[INSTRUCTIONS TO FOLLOW]: Exactly reproduce the lines from the top of the entries below through the line containing "row order: PP ascending -> PP descending", with both ends included.

[SOURCE MATERIAL]:

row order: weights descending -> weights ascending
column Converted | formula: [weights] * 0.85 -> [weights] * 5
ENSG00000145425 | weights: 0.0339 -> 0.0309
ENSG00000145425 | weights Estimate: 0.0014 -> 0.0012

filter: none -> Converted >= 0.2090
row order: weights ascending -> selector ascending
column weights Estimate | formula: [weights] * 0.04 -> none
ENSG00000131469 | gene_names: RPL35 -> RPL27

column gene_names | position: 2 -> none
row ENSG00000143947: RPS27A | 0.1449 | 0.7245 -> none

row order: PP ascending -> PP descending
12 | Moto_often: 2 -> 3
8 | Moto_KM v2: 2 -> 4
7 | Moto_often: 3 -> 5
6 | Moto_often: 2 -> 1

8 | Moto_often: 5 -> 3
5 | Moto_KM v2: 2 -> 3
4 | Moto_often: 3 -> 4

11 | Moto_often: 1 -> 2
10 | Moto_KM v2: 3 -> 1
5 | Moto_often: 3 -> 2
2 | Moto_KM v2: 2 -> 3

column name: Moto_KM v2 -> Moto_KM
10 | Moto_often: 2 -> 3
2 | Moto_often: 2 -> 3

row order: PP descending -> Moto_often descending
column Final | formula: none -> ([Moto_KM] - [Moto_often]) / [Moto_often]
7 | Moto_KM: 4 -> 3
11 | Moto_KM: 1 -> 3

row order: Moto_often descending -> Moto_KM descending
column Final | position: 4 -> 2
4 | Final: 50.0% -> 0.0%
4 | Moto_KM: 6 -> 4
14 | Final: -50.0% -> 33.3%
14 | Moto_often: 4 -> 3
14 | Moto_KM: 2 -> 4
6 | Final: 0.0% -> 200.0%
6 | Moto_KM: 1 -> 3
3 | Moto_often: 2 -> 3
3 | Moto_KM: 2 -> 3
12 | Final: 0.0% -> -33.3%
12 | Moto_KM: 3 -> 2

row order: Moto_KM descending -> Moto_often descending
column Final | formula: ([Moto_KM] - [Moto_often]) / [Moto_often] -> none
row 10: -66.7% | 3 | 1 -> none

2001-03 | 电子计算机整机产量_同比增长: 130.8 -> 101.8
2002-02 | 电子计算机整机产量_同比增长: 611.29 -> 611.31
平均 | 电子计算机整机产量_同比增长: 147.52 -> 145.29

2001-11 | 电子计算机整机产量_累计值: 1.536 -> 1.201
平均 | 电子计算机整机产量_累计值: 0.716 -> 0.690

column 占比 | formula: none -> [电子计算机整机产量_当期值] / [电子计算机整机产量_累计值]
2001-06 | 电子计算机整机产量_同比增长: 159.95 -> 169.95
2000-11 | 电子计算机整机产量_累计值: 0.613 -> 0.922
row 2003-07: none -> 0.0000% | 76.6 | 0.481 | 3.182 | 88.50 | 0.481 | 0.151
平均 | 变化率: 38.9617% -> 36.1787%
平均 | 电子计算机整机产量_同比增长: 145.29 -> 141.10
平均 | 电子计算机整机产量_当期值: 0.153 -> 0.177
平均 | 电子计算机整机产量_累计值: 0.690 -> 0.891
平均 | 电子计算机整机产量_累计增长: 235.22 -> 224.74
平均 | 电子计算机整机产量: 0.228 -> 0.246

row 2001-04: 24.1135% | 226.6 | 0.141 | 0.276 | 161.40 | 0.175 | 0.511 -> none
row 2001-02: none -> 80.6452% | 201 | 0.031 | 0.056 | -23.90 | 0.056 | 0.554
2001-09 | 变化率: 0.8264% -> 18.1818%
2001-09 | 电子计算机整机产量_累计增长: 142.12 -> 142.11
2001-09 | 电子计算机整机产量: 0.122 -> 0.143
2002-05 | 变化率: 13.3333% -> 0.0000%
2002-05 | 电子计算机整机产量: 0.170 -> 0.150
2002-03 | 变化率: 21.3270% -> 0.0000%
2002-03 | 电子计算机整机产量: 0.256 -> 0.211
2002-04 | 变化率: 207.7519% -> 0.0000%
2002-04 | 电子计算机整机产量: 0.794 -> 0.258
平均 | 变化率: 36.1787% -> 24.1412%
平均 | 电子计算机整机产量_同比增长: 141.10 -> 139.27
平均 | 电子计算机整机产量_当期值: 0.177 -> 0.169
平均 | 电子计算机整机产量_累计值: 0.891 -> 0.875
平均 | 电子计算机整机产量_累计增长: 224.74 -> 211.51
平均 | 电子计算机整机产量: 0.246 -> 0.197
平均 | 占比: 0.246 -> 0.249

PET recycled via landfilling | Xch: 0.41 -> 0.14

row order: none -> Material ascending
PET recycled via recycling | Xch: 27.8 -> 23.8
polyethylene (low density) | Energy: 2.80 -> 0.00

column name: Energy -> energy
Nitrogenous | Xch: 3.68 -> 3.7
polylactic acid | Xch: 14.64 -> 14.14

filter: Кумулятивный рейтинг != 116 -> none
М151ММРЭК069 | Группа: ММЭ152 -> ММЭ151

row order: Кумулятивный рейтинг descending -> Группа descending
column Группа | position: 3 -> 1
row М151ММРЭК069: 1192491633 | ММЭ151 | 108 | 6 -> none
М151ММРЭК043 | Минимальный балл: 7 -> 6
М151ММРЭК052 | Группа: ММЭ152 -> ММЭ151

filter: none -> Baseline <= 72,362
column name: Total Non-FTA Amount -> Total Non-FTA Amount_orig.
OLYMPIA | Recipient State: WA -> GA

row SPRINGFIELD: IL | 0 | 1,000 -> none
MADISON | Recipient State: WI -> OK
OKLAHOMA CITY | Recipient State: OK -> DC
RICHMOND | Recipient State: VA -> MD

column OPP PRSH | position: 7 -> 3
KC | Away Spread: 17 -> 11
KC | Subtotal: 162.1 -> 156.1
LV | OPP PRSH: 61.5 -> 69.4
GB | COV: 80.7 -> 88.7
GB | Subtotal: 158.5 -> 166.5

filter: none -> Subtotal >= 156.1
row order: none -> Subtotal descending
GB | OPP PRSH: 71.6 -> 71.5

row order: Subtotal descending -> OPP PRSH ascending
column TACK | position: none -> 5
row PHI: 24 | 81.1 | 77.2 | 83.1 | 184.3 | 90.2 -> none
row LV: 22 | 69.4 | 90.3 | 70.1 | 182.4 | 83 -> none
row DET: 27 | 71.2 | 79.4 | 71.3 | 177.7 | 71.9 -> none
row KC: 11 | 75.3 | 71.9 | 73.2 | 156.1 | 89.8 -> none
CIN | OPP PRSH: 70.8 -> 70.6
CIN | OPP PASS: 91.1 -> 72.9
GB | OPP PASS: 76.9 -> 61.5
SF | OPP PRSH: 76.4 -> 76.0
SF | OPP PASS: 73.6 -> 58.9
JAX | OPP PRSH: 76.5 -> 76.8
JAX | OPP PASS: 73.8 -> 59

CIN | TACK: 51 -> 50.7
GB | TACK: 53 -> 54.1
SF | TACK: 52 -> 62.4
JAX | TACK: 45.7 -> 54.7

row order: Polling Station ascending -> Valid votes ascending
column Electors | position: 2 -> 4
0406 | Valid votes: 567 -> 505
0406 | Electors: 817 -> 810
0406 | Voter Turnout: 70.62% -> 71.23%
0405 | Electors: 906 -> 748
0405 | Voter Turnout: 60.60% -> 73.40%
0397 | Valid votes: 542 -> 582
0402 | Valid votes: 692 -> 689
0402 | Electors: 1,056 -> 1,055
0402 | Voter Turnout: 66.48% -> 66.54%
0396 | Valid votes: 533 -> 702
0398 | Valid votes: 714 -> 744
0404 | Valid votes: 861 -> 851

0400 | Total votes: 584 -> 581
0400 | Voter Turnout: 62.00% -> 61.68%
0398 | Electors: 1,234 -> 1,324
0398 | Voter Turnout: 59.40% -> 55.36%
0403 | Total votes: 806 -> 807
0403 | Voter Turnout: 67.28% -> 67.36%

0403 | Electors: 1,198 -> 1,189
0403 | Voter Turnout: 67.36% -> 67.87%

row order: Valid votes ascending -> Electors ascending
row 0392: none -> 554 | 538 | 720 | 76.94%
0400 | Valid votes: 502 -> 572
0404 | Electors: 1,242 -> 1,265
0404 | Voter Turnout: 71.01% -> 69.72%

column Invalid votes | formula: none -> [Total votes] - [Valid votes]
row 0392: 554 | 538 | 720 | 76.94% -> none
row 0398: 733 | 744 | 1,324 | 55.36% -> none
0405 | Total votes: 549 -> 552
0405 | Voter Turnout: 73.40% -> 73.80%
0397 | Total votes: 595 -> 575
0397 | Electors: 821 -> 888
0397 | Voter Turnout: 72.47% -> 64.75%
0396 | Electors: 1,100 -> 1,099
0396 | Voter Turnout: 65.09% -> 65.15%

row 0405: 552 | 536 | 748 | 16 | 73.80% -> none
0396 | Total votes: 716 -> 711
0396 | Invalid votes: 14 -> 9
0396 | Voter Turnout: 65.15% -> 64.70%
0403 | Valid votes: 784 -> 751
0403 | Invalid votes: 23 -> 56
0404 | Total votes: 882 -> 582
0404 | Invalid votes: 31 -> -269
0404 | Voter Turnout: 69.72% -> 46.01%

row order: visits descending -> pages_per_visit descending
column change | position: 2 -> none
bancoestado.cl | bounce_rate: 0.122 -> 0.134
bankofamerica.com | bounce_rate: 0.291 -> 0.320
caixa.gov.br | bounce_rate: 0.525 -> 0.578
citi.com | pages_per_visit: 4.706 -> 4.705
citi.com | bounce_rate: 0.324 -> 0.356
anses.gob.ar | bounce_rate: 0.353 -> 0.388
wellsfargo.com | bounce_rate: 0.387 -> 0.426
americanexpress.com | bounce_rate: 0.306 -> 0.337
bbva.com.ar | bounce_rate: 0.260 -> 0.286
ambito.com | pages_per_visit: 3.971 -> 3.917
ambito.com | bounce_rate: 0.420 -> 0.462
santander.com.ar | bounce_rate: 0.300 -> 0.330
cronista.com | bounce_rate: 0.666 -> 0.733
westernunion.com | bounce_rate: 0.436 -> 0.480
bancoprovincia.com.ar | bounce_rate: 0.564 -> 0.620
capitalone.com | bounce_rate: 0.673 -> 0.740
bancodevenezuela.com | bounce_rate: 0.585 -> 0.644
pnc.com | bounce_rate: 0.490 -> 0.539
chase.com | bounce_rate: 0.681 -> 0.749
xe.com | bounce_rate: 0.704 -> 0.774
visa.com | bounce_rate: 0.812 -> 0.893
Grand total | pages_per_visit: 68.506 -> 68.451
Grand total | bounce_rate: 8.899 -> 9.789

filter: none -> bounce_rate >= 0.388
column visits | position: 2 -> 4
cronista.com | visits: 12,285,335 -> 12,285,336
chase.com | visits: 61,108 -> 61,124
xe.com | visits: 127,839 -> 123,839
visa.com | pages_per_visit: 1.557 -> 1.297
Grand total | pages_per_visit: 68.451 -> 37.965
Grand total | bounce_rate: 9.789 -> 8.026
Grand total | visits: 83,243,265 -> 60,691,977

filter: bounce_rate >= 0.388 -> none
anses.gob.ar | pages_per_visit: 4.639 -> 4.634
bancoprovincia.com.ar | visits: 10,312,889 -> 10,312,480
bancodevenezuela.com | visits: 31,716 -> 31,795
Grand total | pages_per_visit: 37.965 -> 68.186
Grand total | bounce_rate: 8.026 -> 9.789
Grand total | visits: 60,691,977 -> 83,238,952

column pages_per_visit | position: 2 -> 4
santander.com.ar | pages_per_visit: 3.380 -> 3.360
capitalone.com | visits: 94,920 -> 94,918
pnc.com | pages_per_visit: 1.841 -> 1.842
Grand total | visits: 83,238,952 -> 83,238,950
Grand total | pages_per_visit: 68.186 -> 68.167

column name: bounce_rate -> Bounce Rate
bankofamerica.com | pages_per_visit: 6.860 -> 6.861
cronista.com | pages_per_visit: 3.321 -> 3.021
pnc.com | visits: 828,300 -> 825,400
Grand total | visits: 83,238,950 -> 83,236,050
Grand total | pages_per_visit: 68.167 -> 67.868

[RESPONSE TO THIS EXERCISE]:
row order: weights descending -> weights ascending
column Converted | formula: [weights] * 0.85 -> [weights] * 5
ENSG00000145425 | weights: 0.0339 -> 0.0309
ENSG00000145425 | weights Estimate: 0.0014 -> 0.0012

filter: none -> Converted >= 0.2090
row order: weights ascending -> selector ascending
column weights Estimate | formula: [weights] * 0.04 -> none
ENSG00000131469 | gene_names: RPL35 -> RPL27

column gene_names | position: 2 -> none
row ENSG00000143947: RPS27A | 0.1449 | 0.7245 -> none

row order: PP ascending -> PP descending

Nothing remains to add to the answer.